THRU THE BIBLE EXPOSITION

Ezekiel: Effective Ministry To The Spiritually Rebellious

Part VII: Visions Of God's Judgment And Departure From His Temple, Ezekiel 9:1-10:22

A. The Vision Of God's Slaying All Who Even Tolerated Abominable Sin

(Ezekiel 9:1-11)

 

I.               Introduction

A.    Ministering to a spiritually hardened, rebellious people is a humanly overwhelming task, but God at times directs some of His servants to function in that kind of a ministry.

B.    Regardless of the acceptance of sin in a hardened, rebellious people, God's servant must remain intolerant of it, the lesson of the Ezekiel 9:1-11 vision of God's slaying of all who even tolerated abominable sin.

C.    We view this passage for insight and application in ministering in our era (as follows):

II.            The Vision Of God's Slaying All Who Even Tolerated Abominable Sin, Ezekiel 9:1-11 ESV.

A.    In the context, God in His glory by which He had appeared to Ezekiel in his call to his prophetic ministry  cried in a vision in Ezekiel's ears in a loud voice, summoning the executioners of Jerusalem, Ez. 8:4 with 9:1.

B.    Six men with lethal weapons approached the temple from the upper gate to the north, and with them was a seventh man who was clothed in linen and had a writing case at his waist, Ezekiel 9:2a ESV.  These seven approached the temple area and stood beside the bronze altar, bronze representing judgment, Ezekiel 9:2b.

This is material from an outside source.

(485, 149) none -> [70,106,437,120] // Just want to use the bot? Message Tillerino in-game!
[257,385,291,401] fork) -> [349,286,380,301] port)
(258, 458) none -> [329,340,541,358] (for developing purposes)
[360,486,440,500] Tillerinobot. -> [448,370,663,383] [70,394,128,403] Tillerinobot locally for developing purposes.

C.    Ezekiel then saw the glory of the Lord rise up from the mercy seat between the cherubim on the ark of the covenant in the Holiest of Holies where He had always resided and move to the threshold, that is, to the doorway to the Holy Place that faced the outside courtyard. Ezekiel 9:3a.  This relocation indicated God was about to punish the city and temple area in such a way that it would violate the temple's ceremonial holiness to where God would not even be comfortable sitting atop His usual spot of the mercy seat.

D.    God there called to the man with the writing case to pass through the city of Jerusalem and write the Hebrew letter taw on the forehead of all the people who sighed and groaned over all the abominations that were being committed in the city, Ezekiel 9:3b-4.  This letter was in the shape of a cross in Ezekiel's time. (Ryrie Study Bible, KJV, 1978, Ezekiel 9:4.  [This event prefigures the sealing of the 144,000 servants of the Lord in the Great Tribulation in Revelation 7:1-8 to preserve them from harm as they minister for the Lord.]

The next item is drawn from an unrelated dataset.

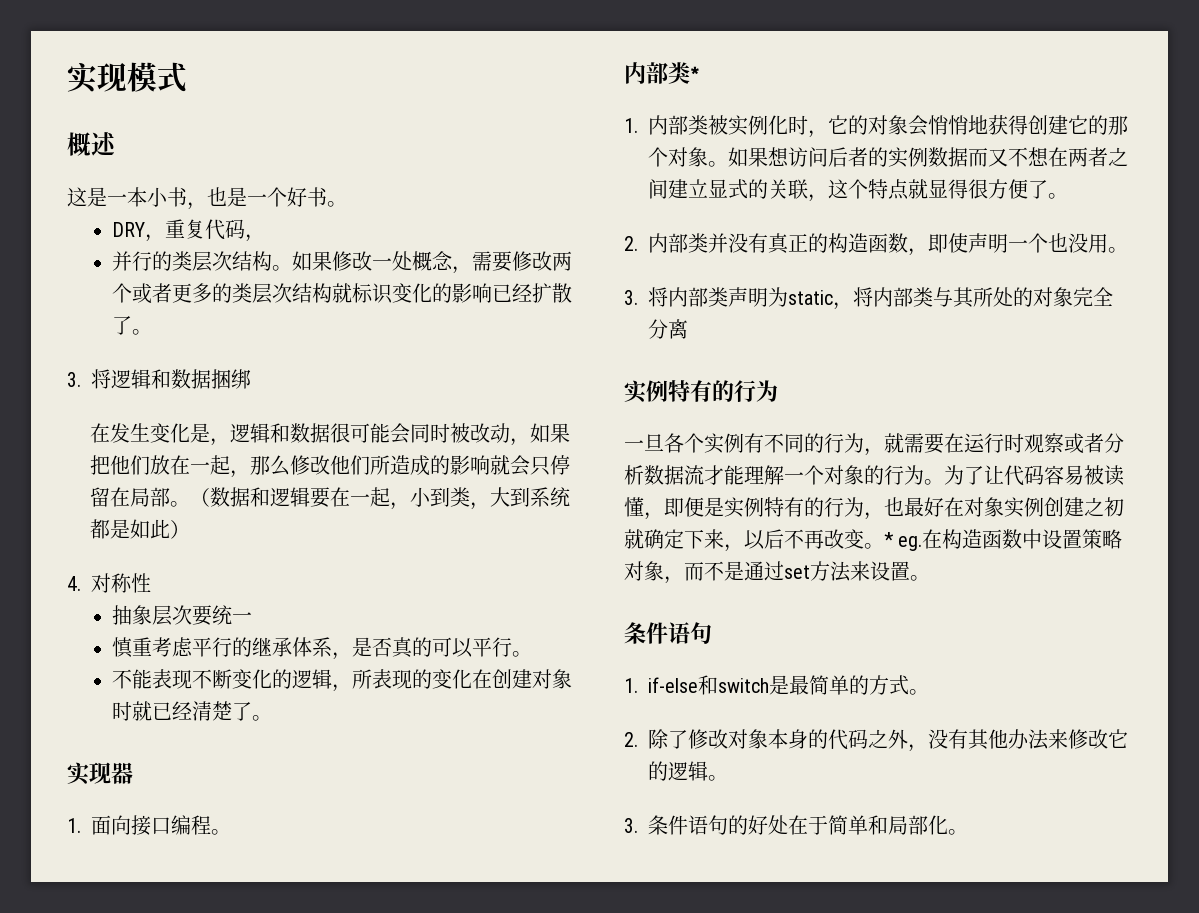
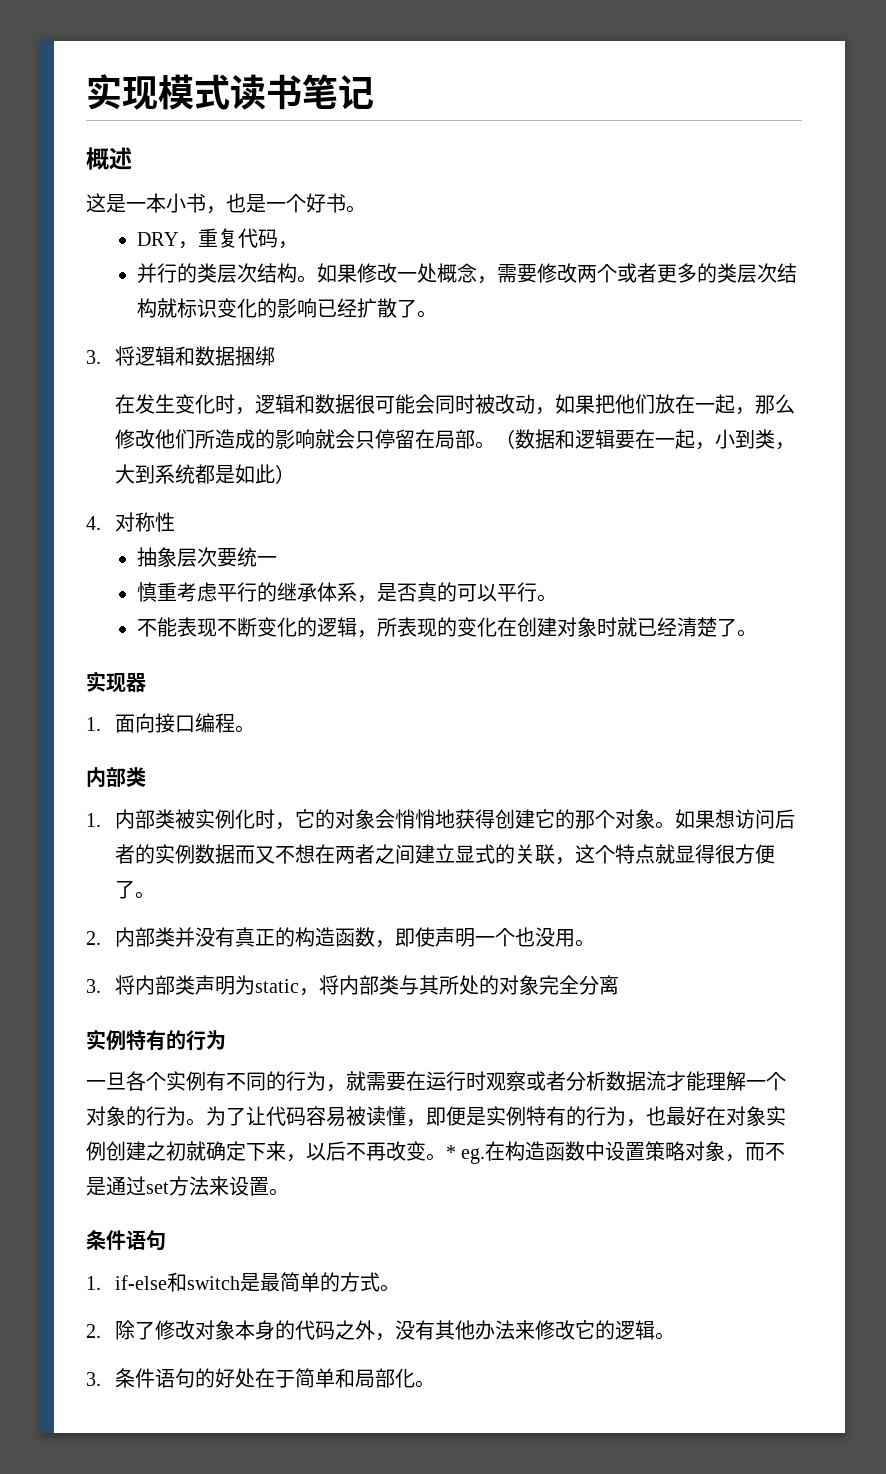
(187, 77) none -> [230,74,374,110] 读书笔记
[189,423,210,443] 是 -> [215,394,236,414] 时
[690,66,700,81] * -> (146, 777) none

E.     To the other six men with the lethal weapons, the Lord told them to follow the man with the writing case through the city and smite every person who did not have the letter taw on their foreheads, to show no mercy unless they had this mark, Ezekiel 9:5.  Whether the people were old or young, whether they were maids, children or women, they were to slay them but not harm those with the taw on their foreheads, Ezekiel 9:6a.

F.     This execution was to begin at the temple of God in accord with Scripture's principle that God's judgment begins at the house of God, with the people of God themselves. (Ezekiel 9:6b with 1 Peter 4:17)

G.    The executioners then began to slay the elderly men who were in front of the temple, the men who were either worshiping or tolerating the worship of the sun with the backs of the worshipers to the temple, Ezek. 9:6c, 16.

H.    God directed the executioners to defile the temple itself with dead bodies in this judgment, to fill the temple courts with the slain, so they obeyed, going forth and slaying throughout the entire city, Ezekiel 9:7.

I.       In the process, they went about killing everyone, leaving Ezekiel by himself, so Ezekiel in shock fell on his face and cried unto the Lord, exclaiming, "Ah Lord God!  Will you destroy all the remnant of Israel in the outpouring of Your wrath on Jerusalem?" (Ezekiel 9:8 ESV)

J.      God replied that the guilt of Israel and Judah was exceedingly great, that the land was full of the blood of the innocent and the city full of injustice, for they claimed the Lord had forsaken the land so that He did not see their sins, Ezekiel 9:9.  God thus expected Ezekiel himself to maintain an intolerant attitude toward such sin!

K.    Accordingly, the Lord said that He would not pity or spare, that He would punish them for their sins, Ez. 9:10.

L.     Finally, the man with the writing case returned to report he had fulfilled God's solemn assignment, Ezek. 9:11.

 

Lesson: In a vision that shocked Ezekiel, the Lord revealed that He would destroy everyone in Jerusalem who did not intolerantly sigh or groan over the abominable sins being committed in the city, and that starting with the temple where the spiritual leaders of the nation were supposed to be ministering unto the Lord.  All who were involved in these evil deeds or who even tolerated them were condemned to be slain by the Lord.

 

Application: God requires that we not only not commit acts of sin, but that we not tolerate them, that we rather sigh and groan over sin or be considered as participating in it!  May we then neither commit nor tolerate sin!